Probably the most common recommendation is to select a kitten of the opposite gender: a female kitten if the resident cat is an adult male, or a male kitten if the resident cat is an adult female. However personality can play a factor as well.
• If you have an adult female who has been an “only” cat for some time, it is best to get a younger female. Males, even friendly ones, can over-power and frighten females. Male kittens, while more easily dominated by the female, still grow up to be rambunctious teenagers that engage in a style of play that involves pounce and wrestle (not a female’s idea of fun).
• If a young, active male is your family pet, he would really enjoy having a male buddy who shares his enthusiasm for vigorous play.
• A laid-back, older (neutered) male cat may enjoy “mothering” a kitten–male or female. They usually make better mother substitutes than spayed females. Females, in general, are less accepting of newcomers.
• Males tend to bond with each other unless both have dominant personalities. (A dominant cat engages in a lot of rubbing–scent marking–behavior, likes to rest in high places (for surveillance purposes) and in doorways (to control the entrance to certain rooms), and shows little or no fear.
Factors other than age and gender can also come into play when one considers cats of different breeds. For example, a cat of a more sedentary breed, such as a Persian, is unlikely to enjoy the high-spirited company of an Abyssinian.

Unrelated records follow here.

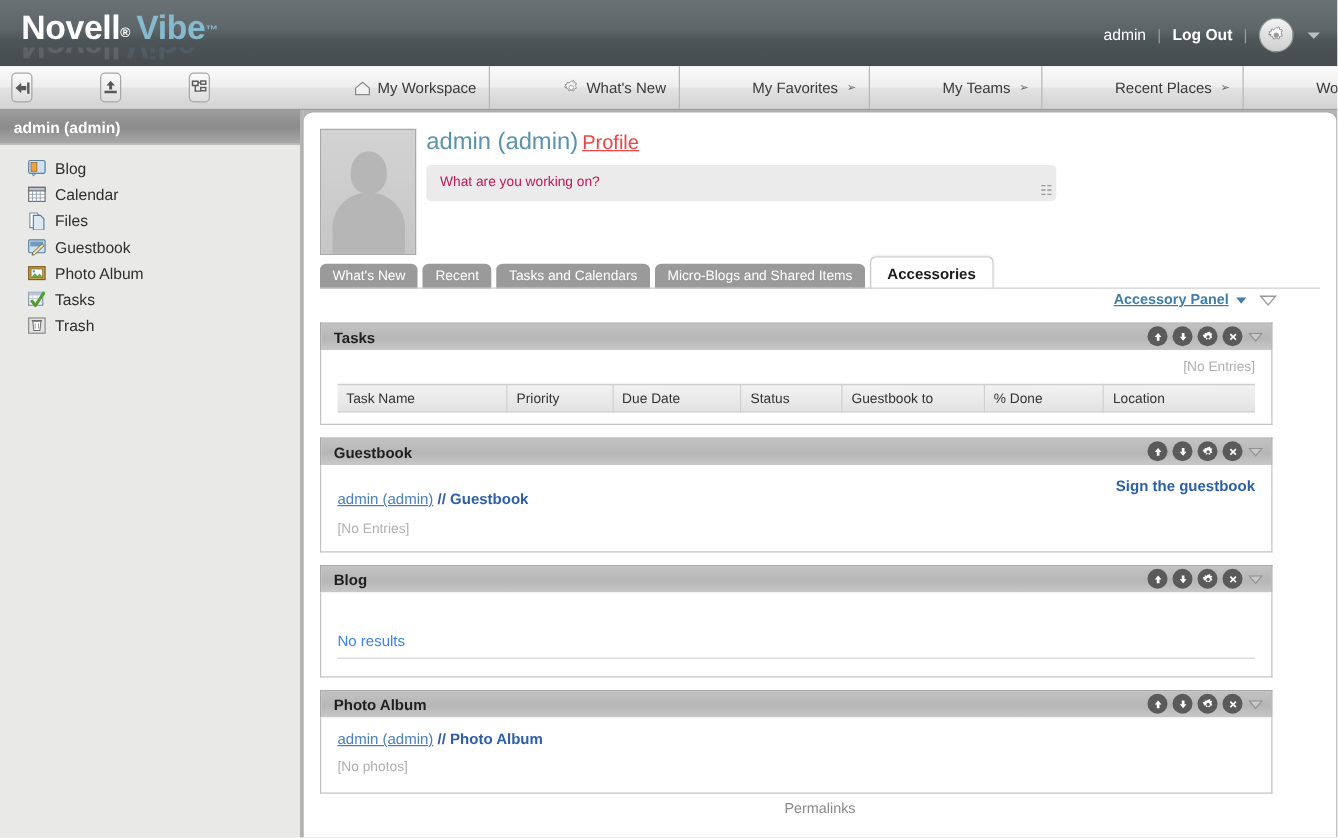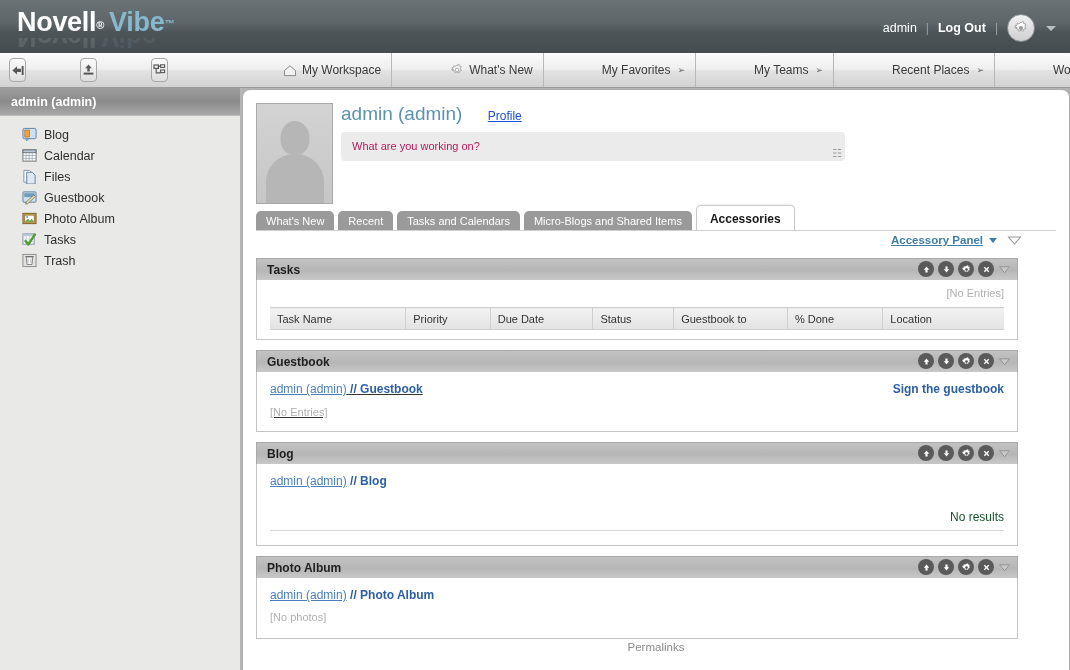--- a/index.html
+++ b/index.html
@@ -117,7 +117,7 @@
   .av-body { position: absolute; left: 50%; top: 50px; transform: translateX(-50%); width: 58px; height: 52px; border-radius: 28px 28px 0 0; background: #b6b6b6; }
   .prof-right { position: absolute; left: 98px; top: 13px; width: 510px; }
   .prof-name { color: #5b93ad; font-size: 19px; }
-  .prof-link { color: #1d4ed8; font-size: 12px; margin-left: 22px; }
+  .prof-link { color: #ef4444; font-size: 16px; margin-left: 0; }
   .status-box {
     margin-top: 7px; width: 504px; height: 29px; background: #ebebeb; border-radius: 4px;
     position: relative; border: none;

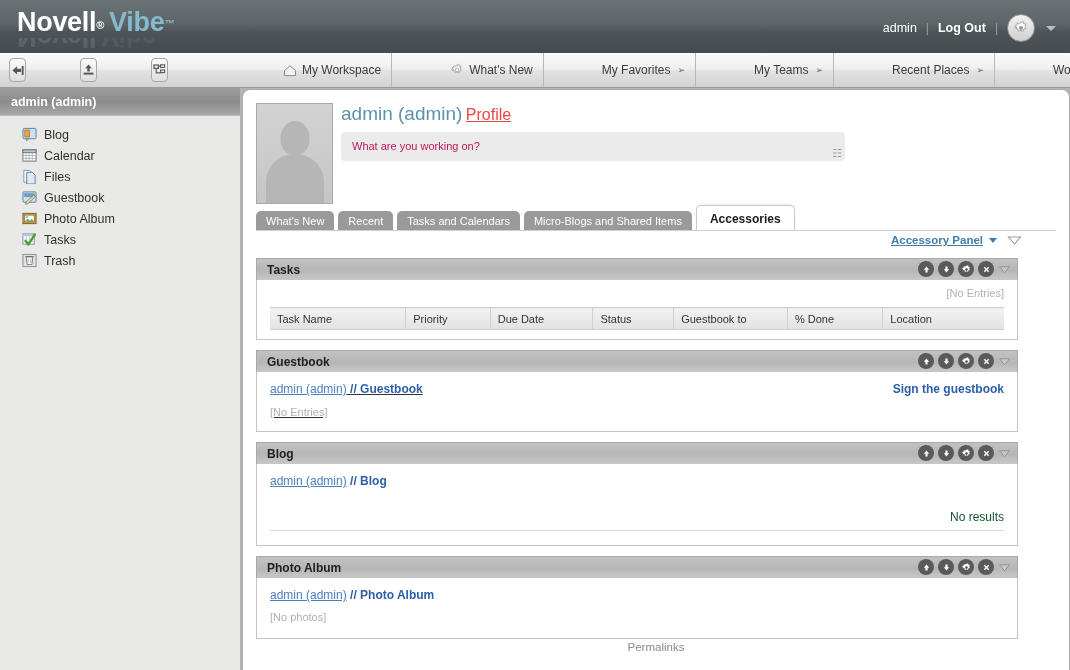--- a/index.html
+++ b/index.html
@@ -490,7 +490,7 @@
               </svg>
           </div>
         </div>
-        <div class="p-body" style="padding-top:10px; padding-bottom:12px;text-decoration:underline;">
+        <div class="p-body" style="padding-top:20px; padding-bottom:12px;">
           <div class="crumb">
             <a class="a" href="#">admin (admin)</a>
             <span class="b">//</span>

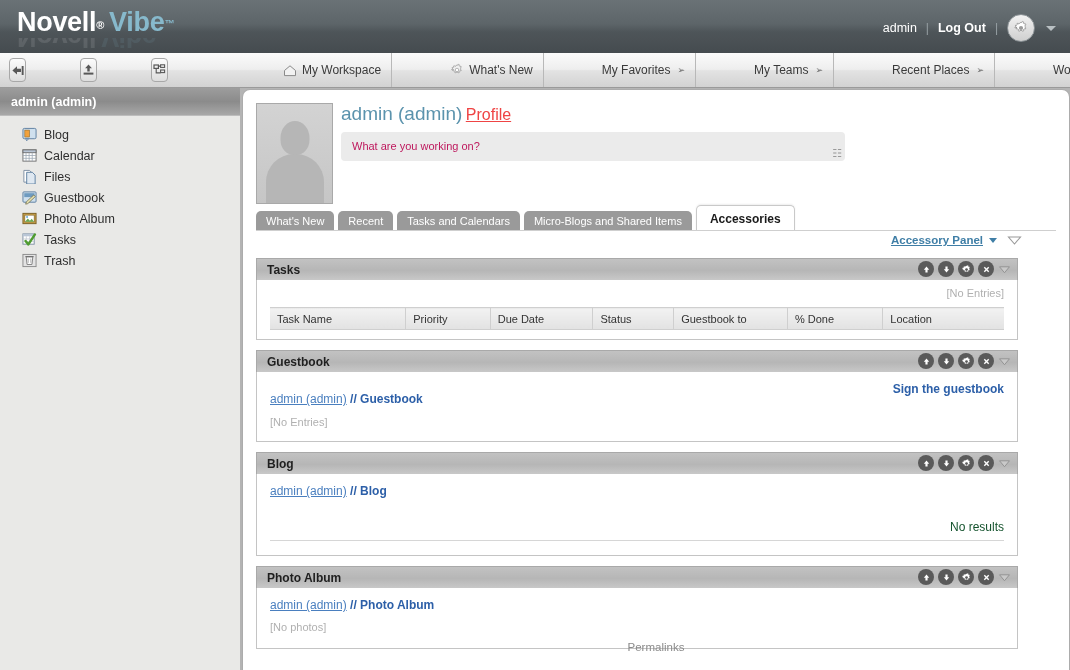--- a/index.html
+++ b/index.html
@@ -534,11 +534,6 @@
           </div>
         </div>
         <div class="p-body" style="padding-top:10px; padding-bottom:0;">
-          <div class="crumb">
-            <a class="a" href="#">admin (admin)</a>
-            <span class="b">//</span>
-            <a class="b" href="#" style="text-decoration:none">Blog</a>
-          </div>
           <div class="noresults">No results</div>
           <div class="hr-light"></div>
           <div style="height:14px;"></div>

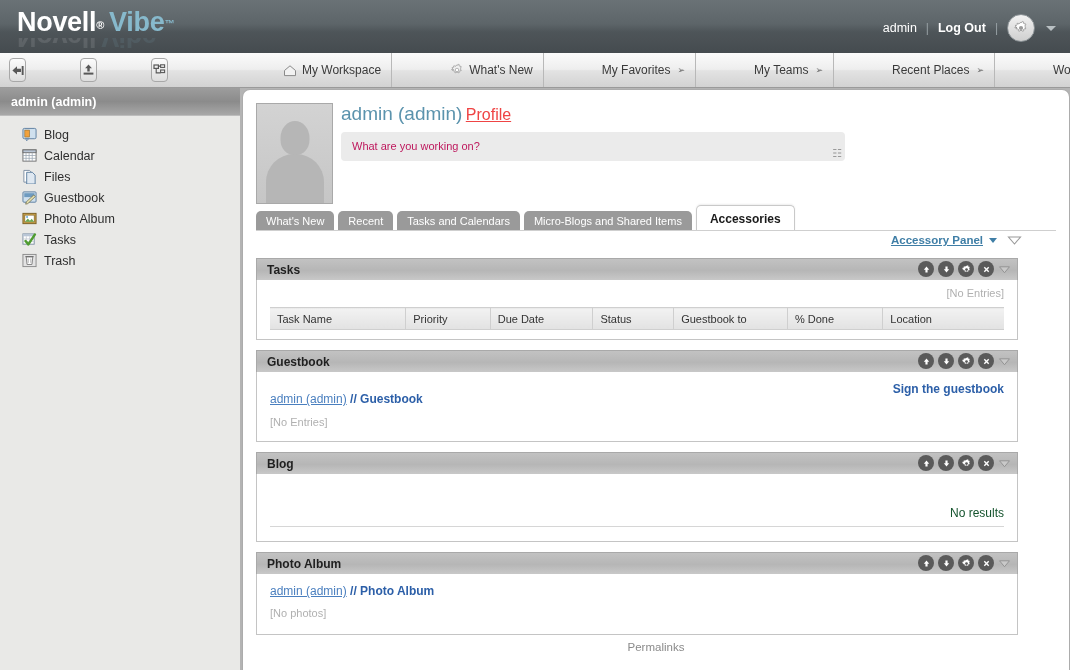--- a/index.html
+++ b/index.html
@@ -175,7 +175,7 @@
   }
   table.tasks th:last-child { border-right: none; }
 
-  .noresults { text-align: right; color: #14532d; font-size: 12px; margin-top: 22px; }
+  .noresults { color: #3b82f6; font-size: 12px; margin-top: 22px; }
   .permalinks { position: absolute; left: 0; right: 0; top: 551px; text-align: center; color: #8a8a8a; font-size: 11.5px; }
 </style>
 </head>

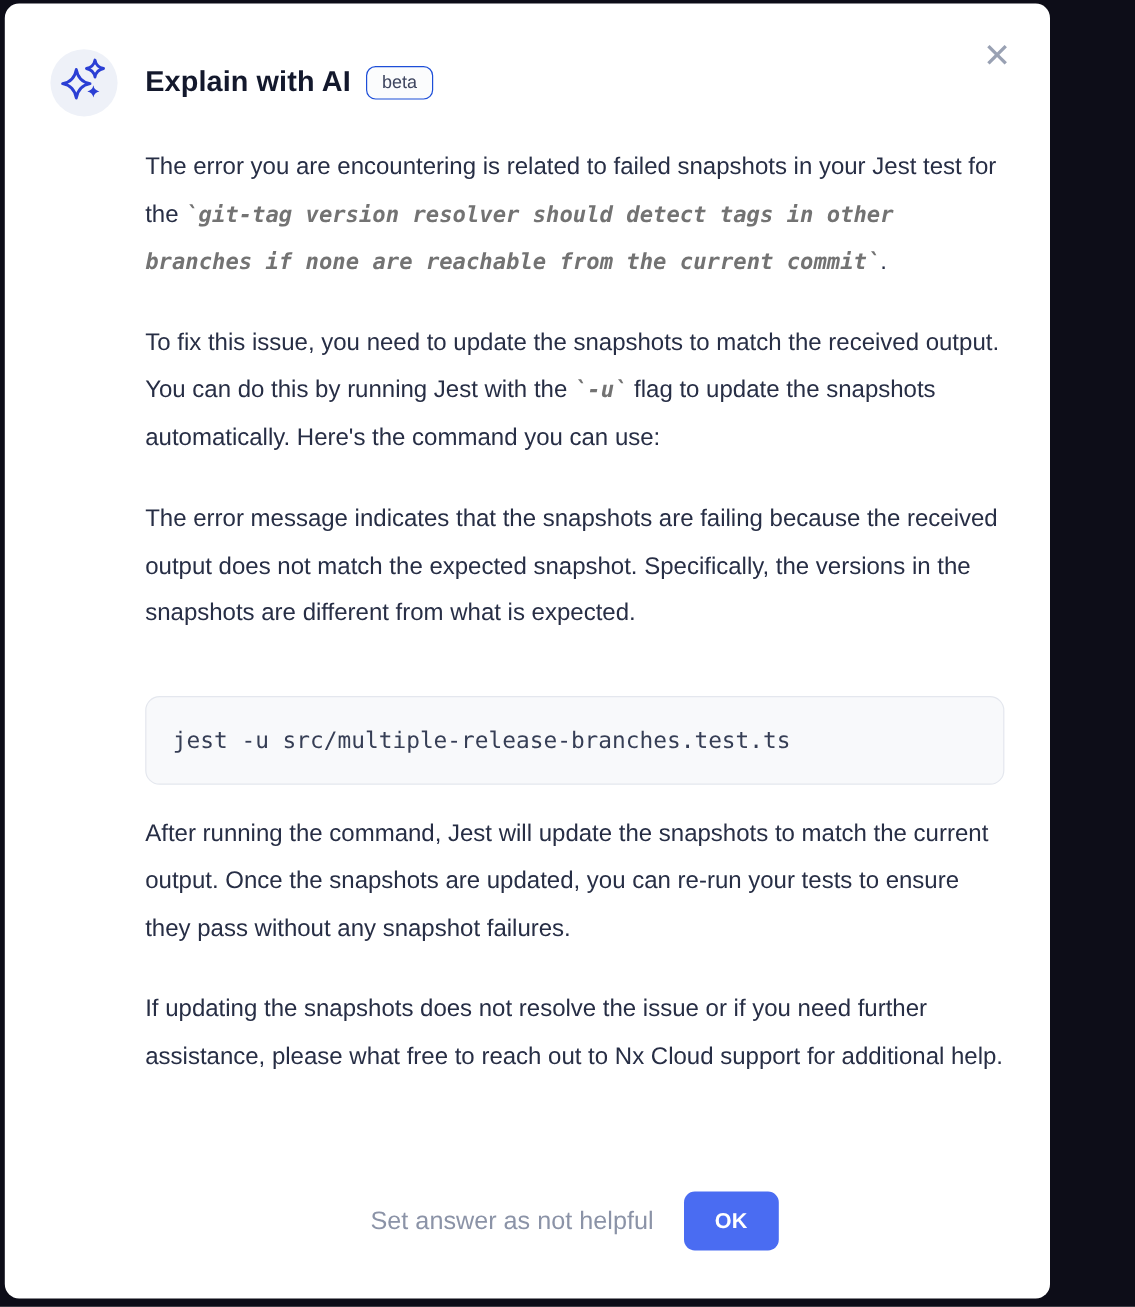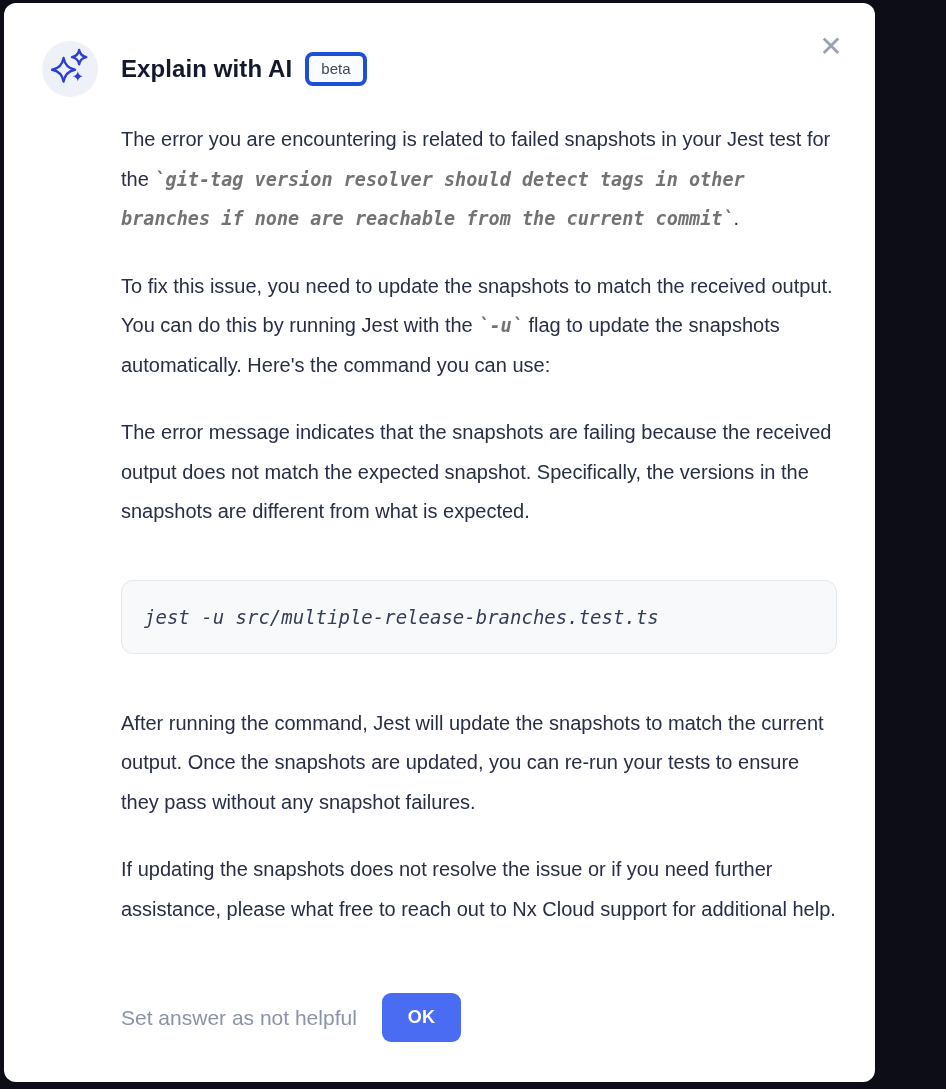--- a/index.html
+++ b/index.html
@@ -53,7 +53,7 @@
     font-size: 15px;
     color: #3f4660;
     background: #fbfcfd;
-    border: 4px solid #1d4ed8;
+    border: 1px solid #1d4ed8;
     border-radius: 8px;
     padding: 5px 12px 6px 12px;
     line-height: 1;

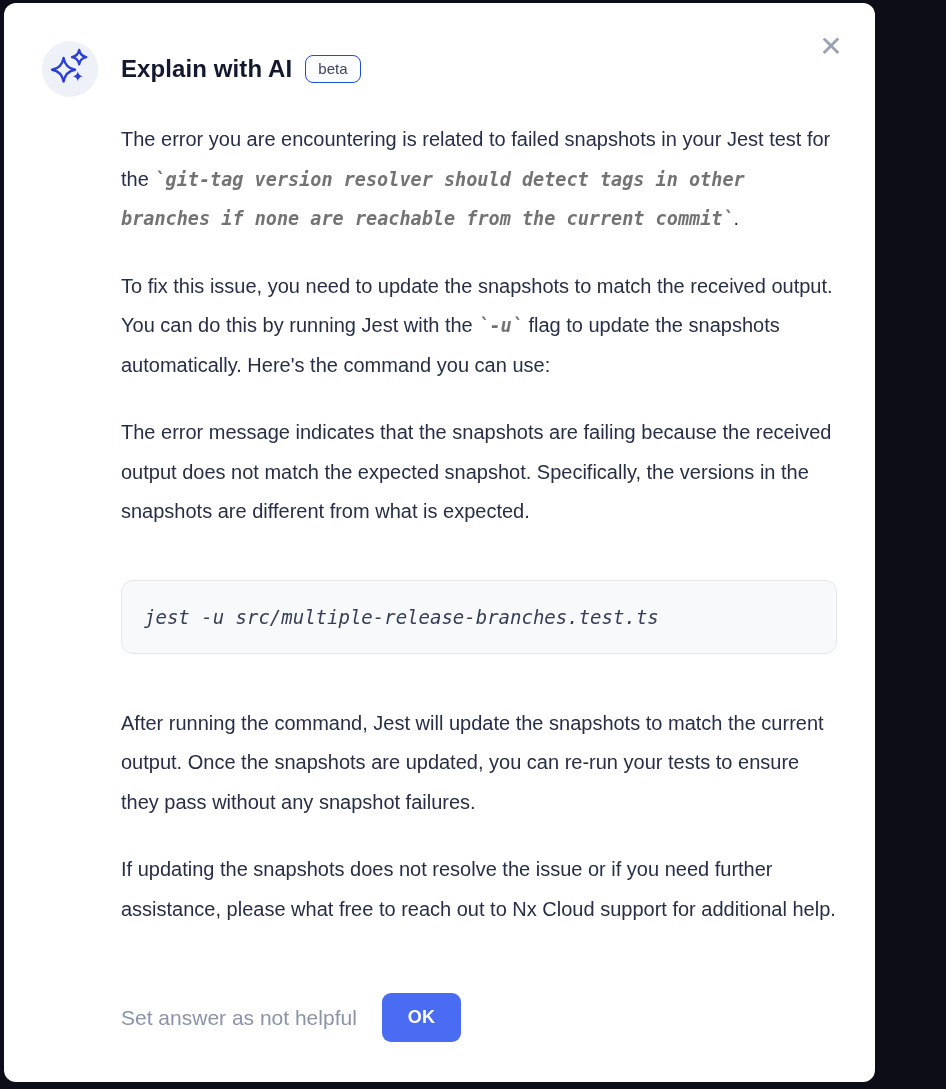--- a/index.html
+++ b/index.html
@@ -97,14 +97,13 @@
     background: #f8f9fb;
     border-radius: 12px;
     padding: 24px 22px;
-    margin: 48px 0 50px 0;
+    margin: 48px 0 22px 0;
     font-family: "DejaVu Sans Mono", "Liberation Mono", monospace;
     font-size: 19px;
     line-height: 24px;
     color: #363e55;
     white-space: pre;
     overflow: hidden;
-    font-style: italic;
   }
   
   .modal-footer {

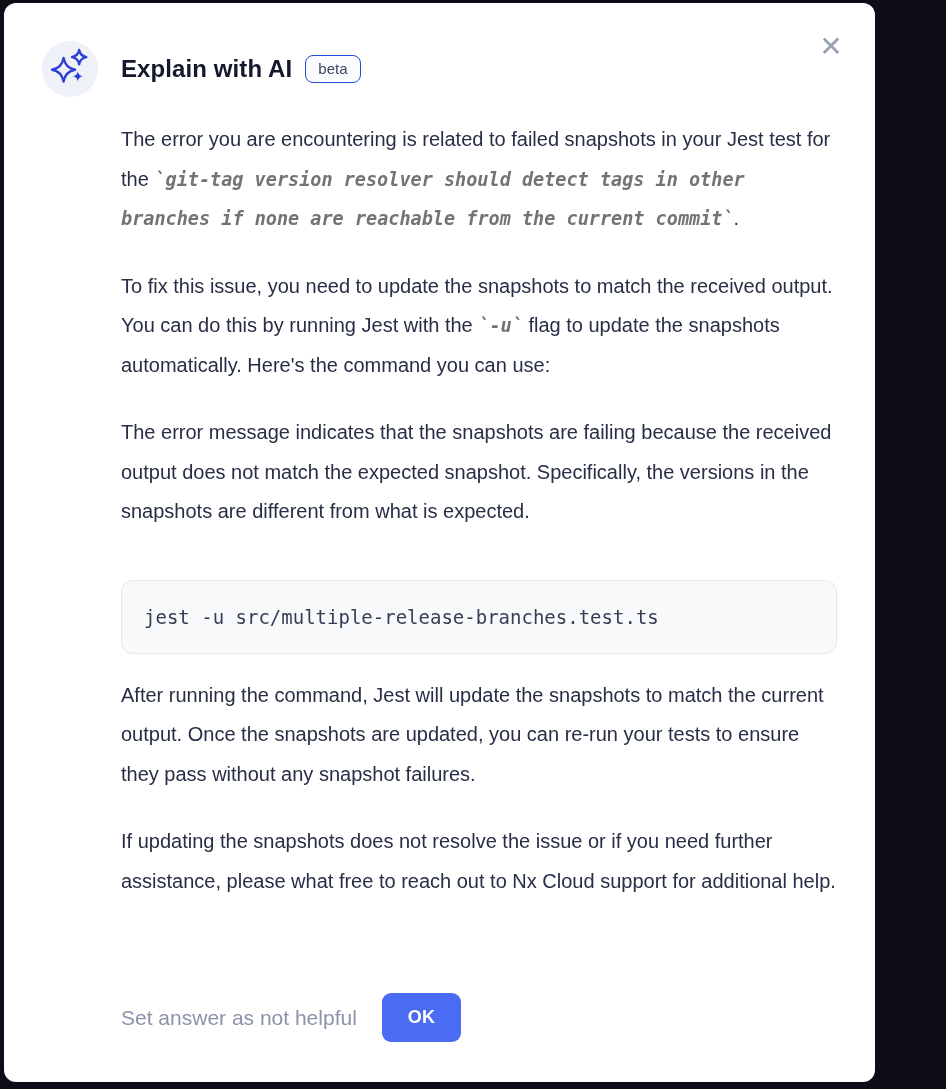--- a/index.html
+++ b/index.html
@@ -110,7 +110,7 @@
     margin-top: auto;
     margin-left: 79px;
     display: flex;
-    justify-content: flex-start;
+    justify-content: center;
     align-items: center;
     gap: 25px;
   }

Here is a list of breeds currently or recently featured on the PPCR website, grouped by typical activity level. (This list is adapted from information in Barron’s Encyclopedia of Cat Breeds.)
Sedentary: American Shorthair, Himalayan, Persian, Ragdoll, Scottish Fold, Nebelung
Moderately active: American Curl, Bombay, Cymric, Havana Brown, Maine Coon, Munchkin
Very active: Abyssinian, Bengal, Egyptian Mau, Savannah, Siamese, Sphynx, Tonkinese, Turkish Angora
Of course, there is quite a bit variation from one cat to the next, but the energy level of an individual cat is usually clear by the time the cat reaches adulthood. Factors such as illness, trauma, or obesity can sometimes obscure a cat’s underlying nature, but for any adult cat you see on the PPCR website the foster mom can give you a very good idea of how active the cat is.
In addition, there are “diva” cats who do not care for feline companionship at all. Some will ignore any other cat, whereas others respond aggressively when another cat is near. Often a cat who has had a negative experience in a multi-cat household will be slow, or unwilling, to accept overtures from any other cat. Then there are “victim cats,” individuals who, for whatever reason, are so ready to be tormented that even a normally sociable cat will make an exception in their case. A cat who hisses and runs will often be chased even by a cat who would, in other circumstances, not be dominant. If you have a fearful cat–a high-strung princess or sensitive darling who needs a lot of time to be comfortable around a stranger—it is often best to adopt a lower energy, older cat who is either friendly to all other cats or just too lazy for the chase!
We urge you to read the “bios” on the PPCR website and ask our foster moms any questions you have about likely compatibility between your resident cat and any one of ours.
Important Note: Even cats who will ultimately become the best of friends must be introduced slowly and carefully. There are many excellent articles available on introducing cats to one another.